ENTRIES PROVIDED →
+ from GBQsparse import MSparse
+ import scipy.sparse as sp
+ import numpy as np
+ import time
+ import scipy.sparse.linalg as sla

WHAT NEEDS TO BE DONE → A single figure is required: the number of lines above in which the word "scipy" occurs.

RESPONSE TO THE TASK → 2